Starting point is 00:40:26 And then the markets will do their thing. But as industries, they're not going away. And then if you think, if they're not going away, what are we doing? Are we staying? Unlikely. It's very unlikely an industry just, you know, just stays. Yeah. So there really is the only way is more opportunities, more ideas, more innovation, more everything, and more means growth of the common industry. So like you have kind of the builders and then you have the people who are
Starting point is 00:41:05 just trying to like make their money around it, obviously. And I mean, I think that's, you know, that any small company has its investors or its venture capital. And at the end of the day, they just are speculators, right? They just care about making money, putting money into something and making it. So starting a company in this space, what was it like, you know, acquiring financing and dealing with those speculators and figuring out how you could actually make it happen, but still do it in the manner that you wanted to? A roller coaster.
Starting point is 00:41:36 So it was a true roller coaster. But I think what we understood is that the key is resiliency. Just resiliency, resiliency, resiliency. And then if you just don't give up and if you truly believe that what you're doing is fundamentally, logically right, then everything else is a matter of finding ways to do it and then finding the energy to do it.
Starting point is 00:41:59 So if you have the energy, you'll find the ways. If you find the ways, you'll do it if it's possible to be done. So for us, we just decided to not give up, and that was all. And there was better times, and there was worse times, where you just need to get inventive, get creative, and be resilient. So it was a true roller coaster, but, you know, we have a amazing community of supporters, which are actually, you know, reading about the internet, following our tech updates, which are, you know, extremely detailed. They actually, you know, understand what they do.
Starting point is 00:42:38 So, so we really hope, you know, thankful for that. And then they helped us to, to live through the hard times. Did you have to raise any venture capital or were you basically able to do most of it through the community and through the growth of the token and such? No, so we raised private money from venture capital and angel investors in the industry.

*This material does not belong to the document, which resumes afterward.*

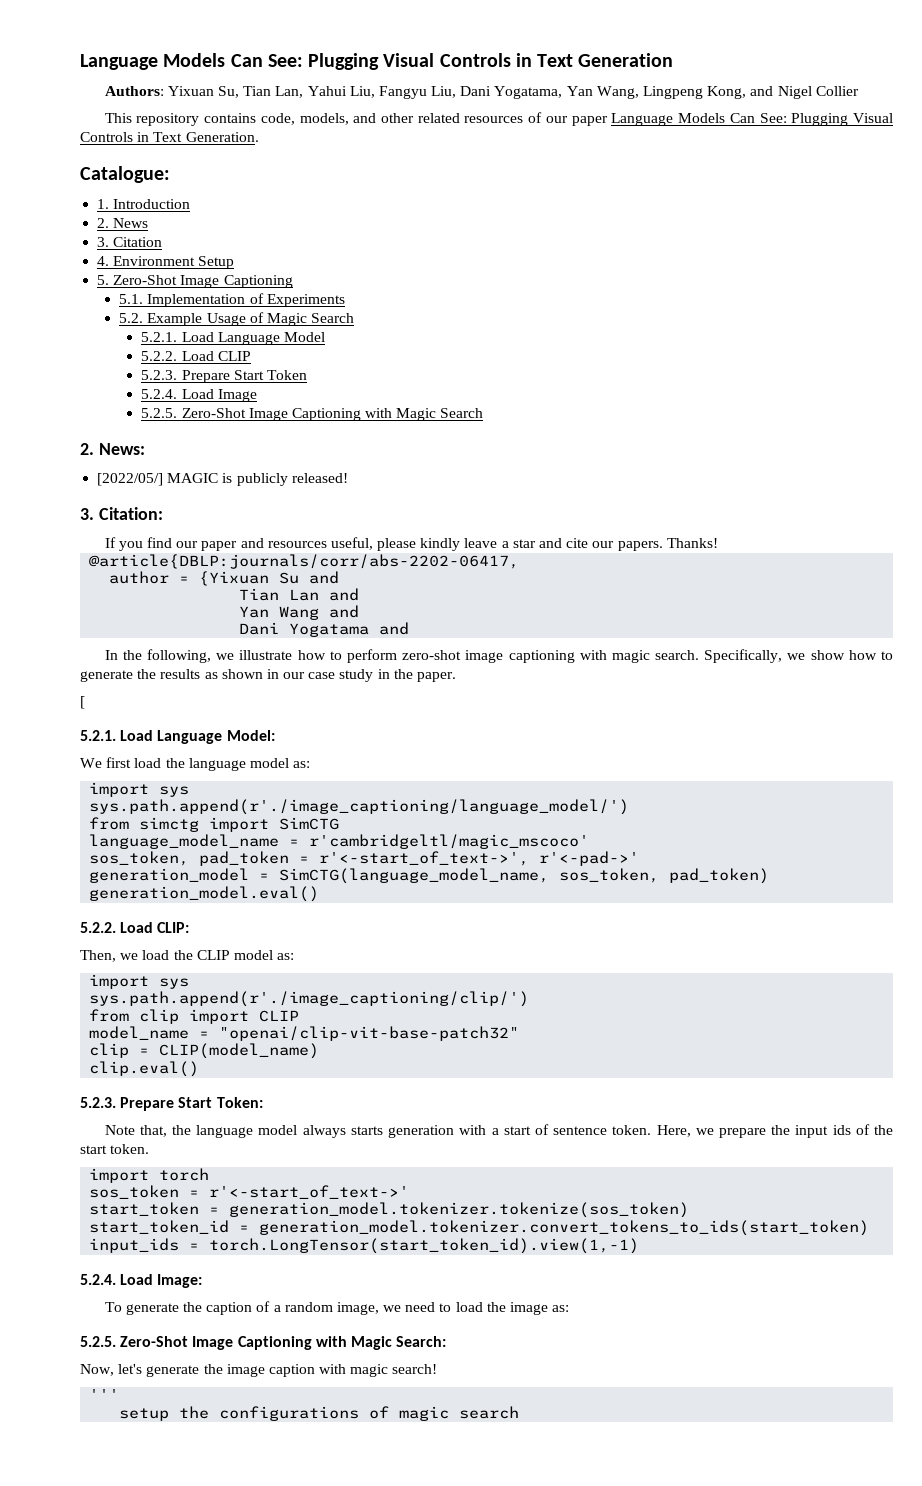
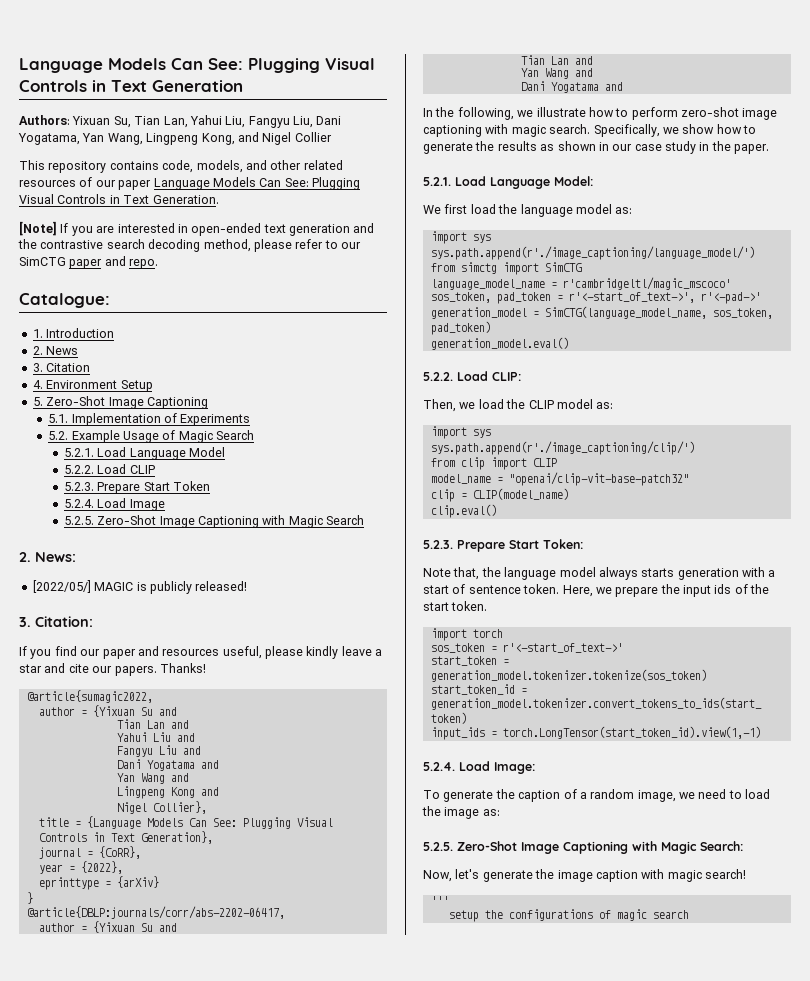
(259, 137) none -> [19,221,375,236] [18,239,361,252] [19,256,159,269] // [Note] If you are interested in open-ended text generation and the contrastive search decoding method, please refer to our SimCTG paper and repo.
(718, 543) none -> [26,690,153,703] [38,705,177,717] [116,719,189,729] [116,732,195,742] [116,745,201,757] [116,759,219,771] [116,773,189,784] [116,786,219,799] [116,801,207,814] [38,816,333,829] [38,831,213,844] [38,846,141,859] [38,861,123,874] [38,876,159,890] [26,892,33,904] // @article{sumagic2022, // author = {Yixuan Su and // Tian Lan and // Yahui Liu and // Fangyu Liu and // Dani Yogatama and // Yan Wang and // Lingpeng Kong and // Nigel Collier}, // title = {Language Models Can See: Plugging Visual Controls in Text Generation}, // journal = {CoRR}, // year = {2022}, // eprinttype = {arXiv} // }
[80,696,85,709] // [ -> (770, 149) none

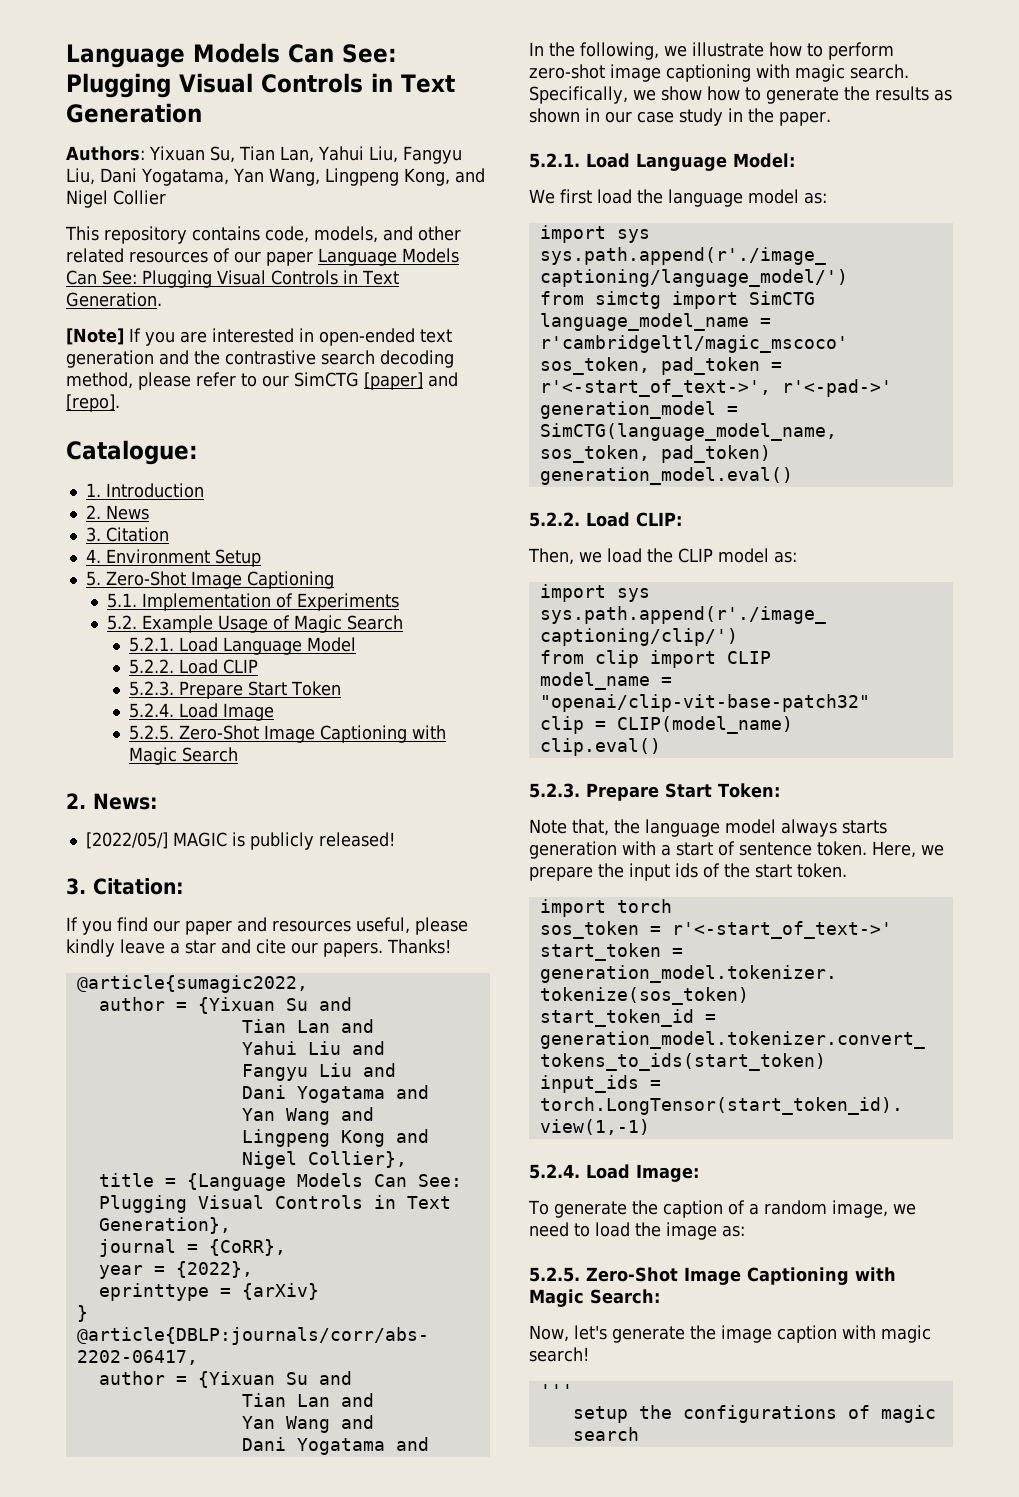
[69,256,159,269] paper and repo. -> [364,372,458,390] [66,394,120,412] [paper] and [repo].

Starting point is 00:43:00 We did, like at the beginning, we did a small public sale in the South Korean market, but it was mainly token distribution for our foundational node program, for our nodes and through private investors and funds and a small public sale. So yeah, we raised capital and then, you know, we used it to build the technology. We, you know, we and we successfully, you know, raised enough capital to continue operations, to go to market with our platform, the product, you know, get those partnerships with the enterprises we want to deal with. And then basically make this whole circle close and work, right? Because there's a lot of elements to it.
Starting point is 00:43:50 You know, it's not only blockchain or only business. If you really want to make a new layer of internet, you need to solve a chicken-egg problem of demand and supply. So that's why, you know, if you want to launch the network, you need people who will use it. For you if you want to launch the network you need people who will use it for that you want you need to launch the product and that's hard as a business on its own uh so so we had to learn a lot we had to do a lot of homework and it took us time but we believe now we will have elements uh where we just need to grow, execute, and then launch the ecosystem.
Starting point is 00:44:29 So if it's a scale of 1 to 10, 1 being Jonas sitting in a room, I have an idea, and 10 being everyone in the world is using Noia Network and doesn't even know about it, where are you now? Yeah, good question. And I guess there's no good answer, right? Any number will be sort of just an interpretation. But let me tell you this. You're the best person to give that interpretation. Yeah.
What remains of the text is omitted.